- [What this task involves]:
Skip every picture while you write out the records below, from the first line through the one that contains "quote date: 2024-02-15 -> 2024-02-09", both ends kept.

- [Dataset content]:

===

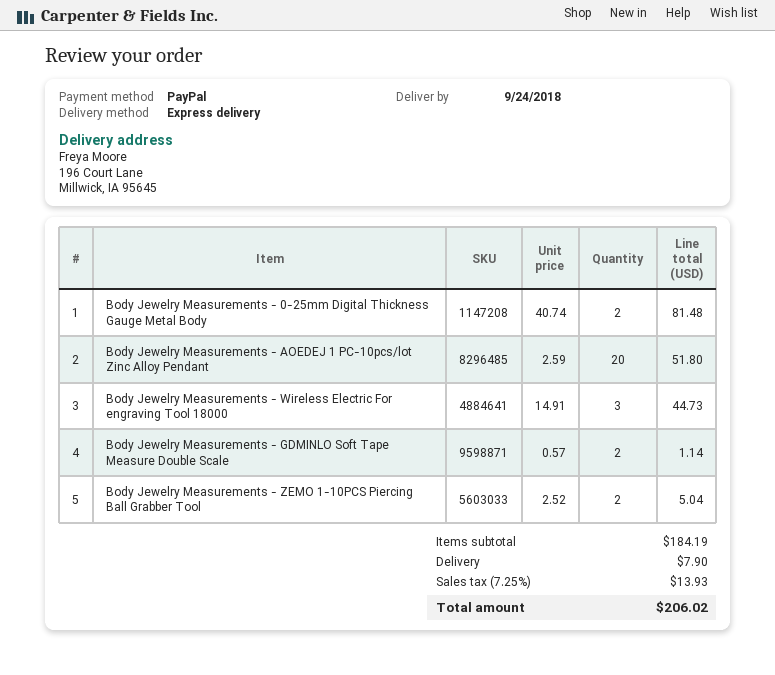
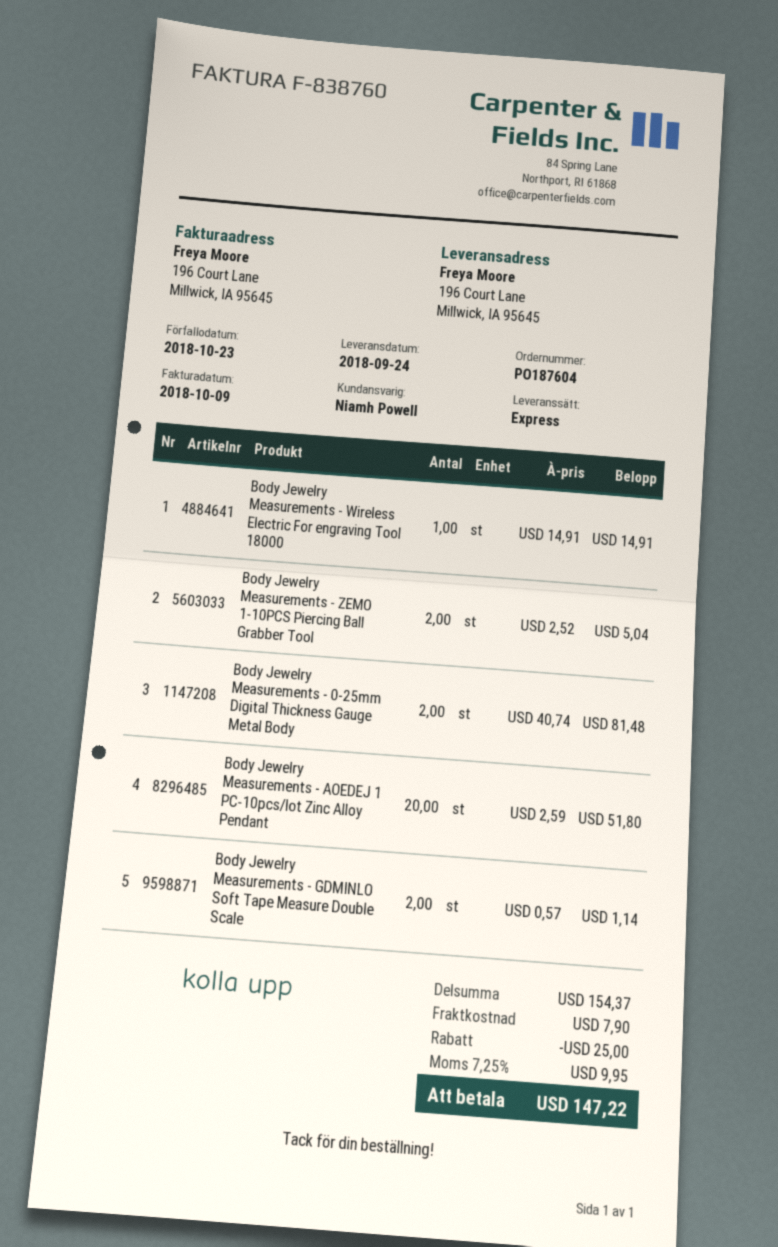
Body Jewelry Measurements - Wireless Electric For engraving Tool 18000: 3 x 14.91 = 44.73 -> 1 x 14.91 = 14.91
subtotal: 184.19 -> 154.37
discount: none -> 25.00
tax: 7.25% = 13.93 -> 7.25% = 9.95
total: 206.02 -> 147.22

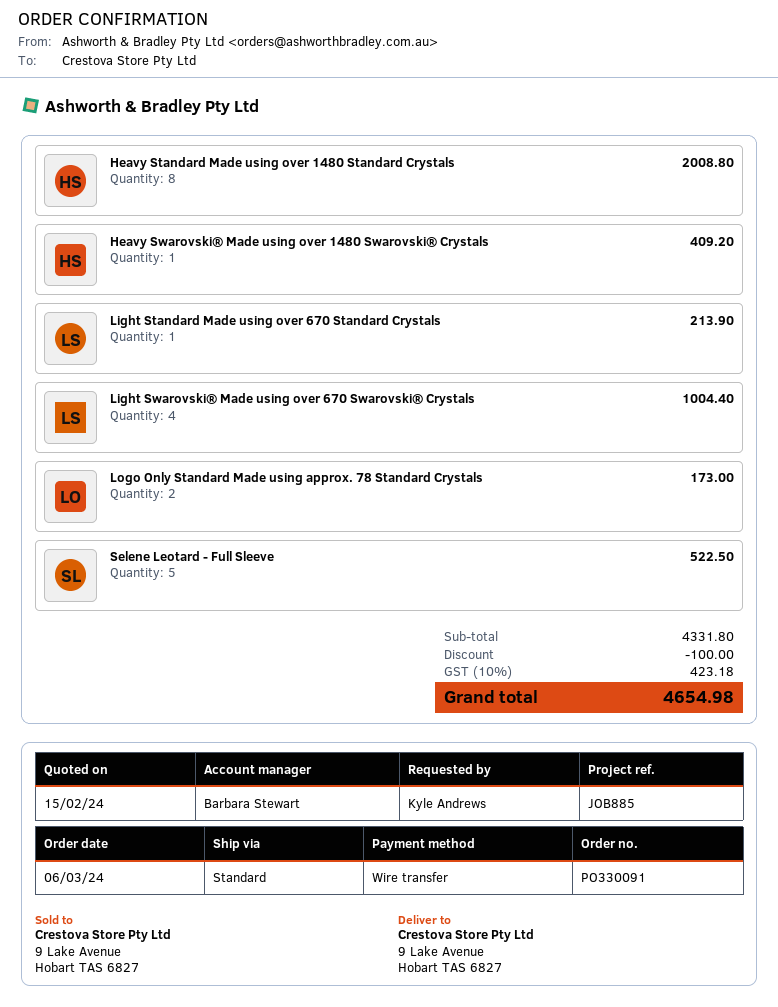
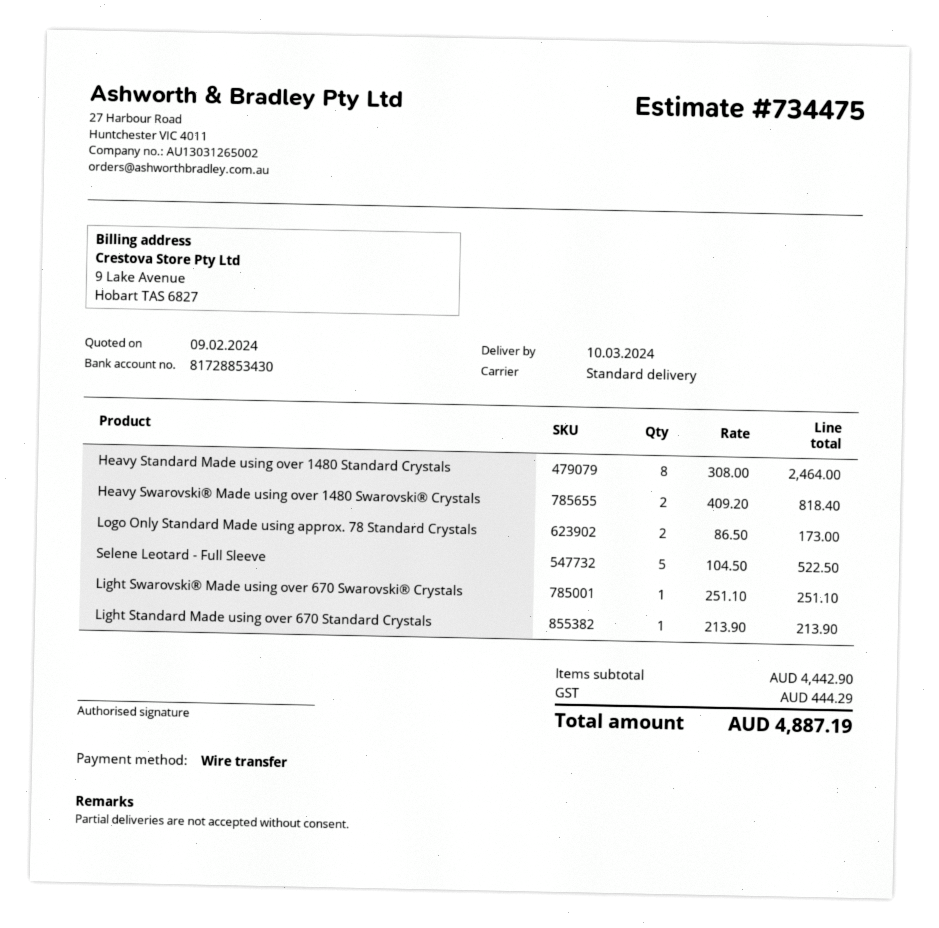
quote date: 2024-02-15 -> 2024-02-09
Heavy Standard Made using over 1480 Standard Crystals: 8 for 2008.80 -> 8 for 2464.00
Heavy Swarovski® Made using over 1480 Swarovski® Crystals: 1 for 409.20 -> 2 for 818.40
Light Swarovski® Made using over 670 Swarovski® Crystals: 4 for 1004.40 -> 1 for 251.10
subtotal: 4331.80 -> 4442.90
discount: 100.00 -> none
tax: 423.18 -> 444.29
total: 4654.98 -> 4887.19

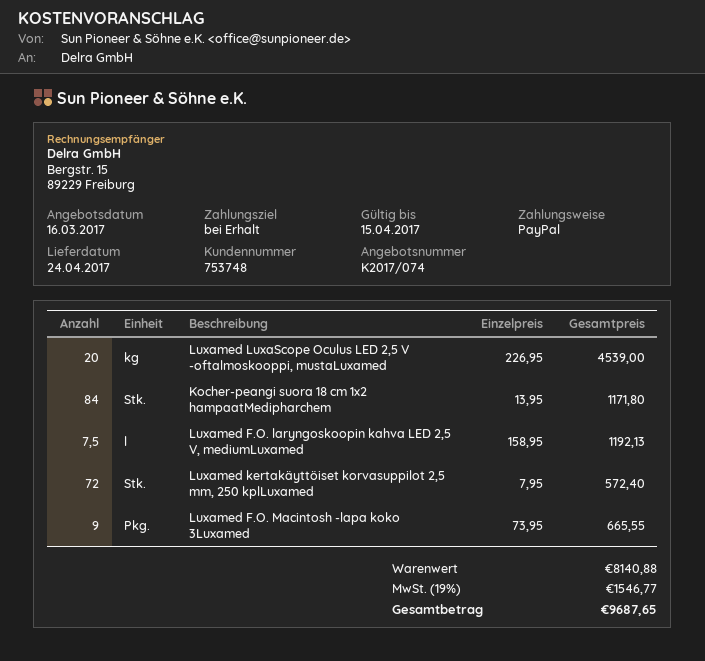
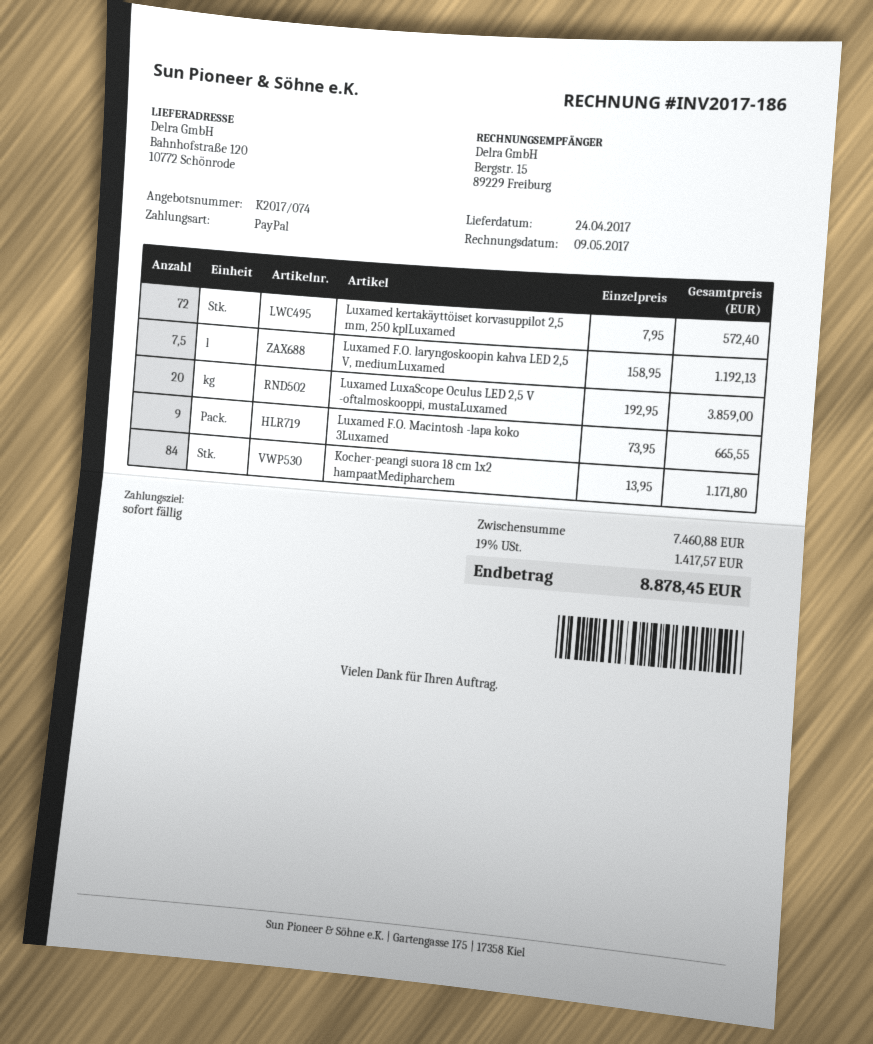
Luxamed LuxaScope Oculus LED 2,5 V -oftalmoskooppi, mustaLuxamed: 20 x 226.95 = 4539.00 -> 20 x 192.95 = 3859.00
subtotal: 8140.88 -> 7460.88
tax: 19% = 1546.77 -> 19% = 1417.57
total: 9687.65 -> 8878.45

===

- [Expected answer]:
Body Jewelry Measurements - Wireless Electric For engraving Tool 18000: 3 x 14.91 = 44.73 -> 1 x 14.91 = 14.91
subtotal: 184.19 -> 154.37
discount: none -> 25.00
tax: 7.25% = 13.93 -> 7.25% = 9.95
total: 206.02 -> 147.22

quote date: 2024-02-15 -> 2024-02-09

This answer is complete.